ARUP Laboratories, one of the four largest reference labs in the nation, has performed nearly 287,000 COVID-19 diagnostic tests for University of Utah Health and other Utah health care providers, identifying 23,300+ positive cases.

  • As part of the Utah Health and Economic Recovery Outreach (HERO) Project, U of U Health and ARUP have performed another 17,300 molecular diagnostic tests and 28,700 IgG antibody tests. These examine the spread of COVID-19 in Utah and assess how many Utahns have developed antibodies against the virus.
  • U of U Health staff reassigned from their regular jobs have braved snowstorms and heat waves to deliver in-car testing at five locations around the Salt Lake Valley, including a partner site with Intermountain Healthcare in Park City.
  • As of October, 175,000 of these tests have been performed, alongside mobile testing on the Wellness Bus and Huntsman Cancer Screening and Education Bus that has reached 12,000+ Utahns in vulnerable neighborhoods. That has helped to flatten the curve of COVID-19 cases across the valley.


  • ProjectProtect—a partnership between U of U Health, Intermountain Healthcare, and LDS Charities—mobilized 57,500+ volunteers to sew nearly six million masks in six weeks for health care workers.
  • U of U Health collaborated with the Utah Hospital Association and its members Intermountain Healthcare, Steward, and MountainStar to create #MaskUpUtah, a public service campaign advocating for masking to keep Utah safe.
  • In response to COVID-19, U of U Health leadership have worked to support, inform, and influence state and national policy, serving on eight different committees, councils, and task forces.

Generosity & Gratitude

  • As of September, U of U Health’s Office of Advancement has collected nearly 750 donations totaling more than $1.7 million for our COVID-19 response to support patient care, caregiver and staff relief, and research.
  • U of U School of Medicine student-led donation drives collected 38,600 pairs of gloves; 6,000 masks; 200 safety glasses; and 112 face shields across four weekends in April.


  • More than 450 pieces of COVID-19-related content have been disseminated across 15 communications platforms and translated into 9 languages since March.
  • U of U Health experts and executives have been featured in 50+ local, national, and international news outlets since March.
  • With all of the stress and uncertainty surrounding the pandemic, Michael L. Good, MD’s weekly video and email updates have become a trusted source of information for Utahns.

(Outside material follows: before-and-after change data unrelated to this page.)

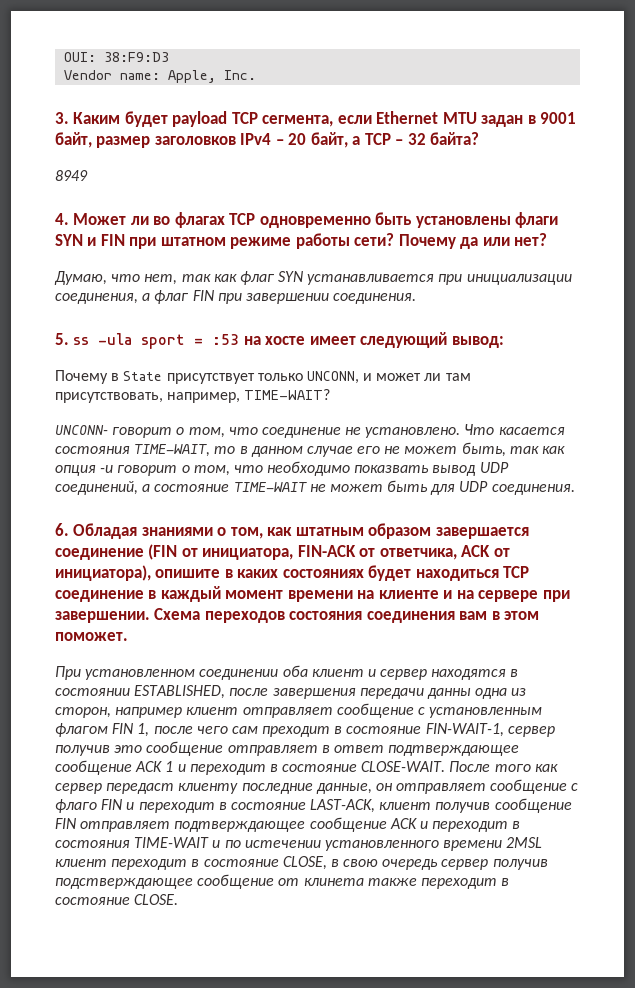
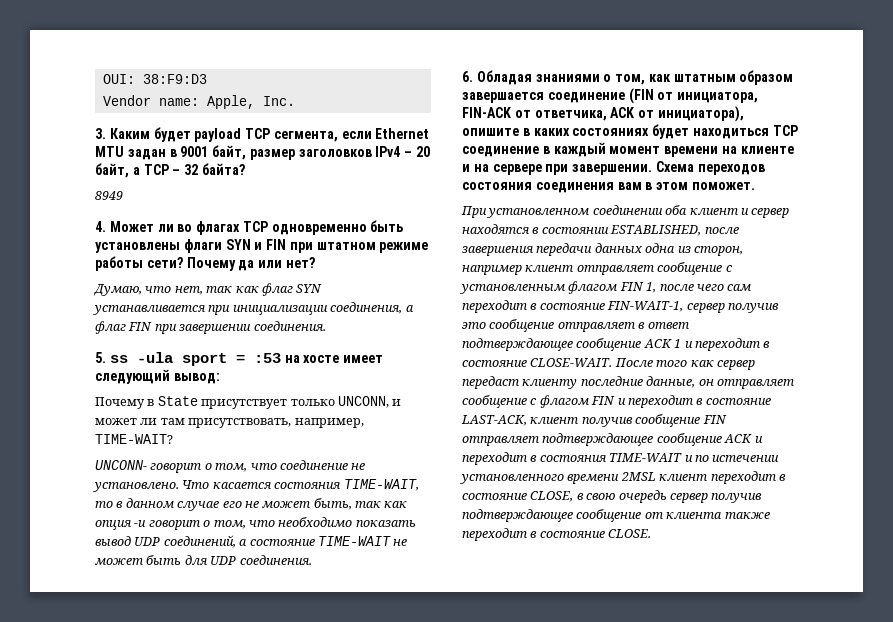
- Что касается состояния TIME-WAIT, то в данном случае его не может быть, так как опция -u говорит о том, что необходимо показвать вывод UDP соединений, а состояние TIME-WAIT не может быть для UDP cоединения.
+ Что касается состояния TIME-WAIT, то в данном случае его не может быть, так как опция -u говорит о том, что необходимо показать вывод UDP соединений, а состояние TIME-WAIT не может быть для UDP cоединения.
- При установленном соединении оба клиент и сервер находятся в состоянии ESTABLISHED, после завершения передачи данны одна из сторон, например клиент отправляет сообщение с установленным флагом FIN 1, после чего сам преходит в состояние FIN-WAIT-1, сервер получив это сообщение отправляет в ответ подтверждающее сообщение ACK 1 и переходит в состояние CLOSE-WAIT.
+ При установленном соединении оба клиент и сервер находятся в состоянии ESTABLISHED, после завершения передачи данных одна из сторон, например клиент отправляет сообщение с установленным флагом FIN 1, после чего сам переходит в состояние FIN-WAIT-1, сервер получив это сообщение отправляет в ответ подтверждающее сообщение ACK 1 и переходит в состояние CLOSE-WAIT.
- После того как сервер передаст клиенту последние данные, он отправляет сообщение с флаго FIN и переходит в состояние LAST-ACK, клиент получив сообщение FIN отправляет подтверждающее сообщение ACK и переходит в состояния TIME-WAIT и по истечении установленного времени 2MSL клиент переходит в состояние CLOSE, в свою очередь сервер получив подстверждающее сообщение от клинета также переходит в состояние CLOSE.
+ После того как сервер передаст клиенту последние данные, он отправляет сообщение с флагом FIN и переходит в состояние LAST-ACK, клиент получив сообщение FIN отправляет подтверждающее сообщение ACK и переходит в состояния TIME-WAIT и по истечении установленного времени 2MSL клиент переходит в состояние CLOSE, в свою очередь сервер получив подтверждающее сообщение от клиента также переходит в состояние CLOSE.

Here in Utah, the spirit of volunteerism is ingrained in our culture. Beyond just checking a feel-good box, that spirit rallies to meet the needs of our community every day, in thousands of ways.

Meals to Heal Food Drive is an all-year activation that transforms volunteer shifts at the Utah Food Bank into team-building activities that fight hunger. Since 2009, U of U Health employees have donated 2,641,773 total meals, with another 1,000,000 donations planned by June 30, 2021.

Volunteer Montage Signs

Be Well Utah is a weeklong celebration of community wellness that impacts the lives of Utahns each August. After a decade of volunteer-led family health fairs, walk and run races, and farmer’s markets around Salt Lake Valley, Be Well Utah went virtual in 2020, helping even more Utah families take the small but powerful steps necessary to build healthier habits.

This volunteer spirit has strengthened in the face of COVID-19. When an entire community leans on each other, amazing things happen. Volunteers sew millions of masks and wear thousands of white ribbons supporting health care workers. Millions of dollars in donations go to patient care and research. And random acts of kindness proliferate among patients and providers all looking to make sense of the pandemic.

Today, our community is stronger than ever—and together, we can make a difference.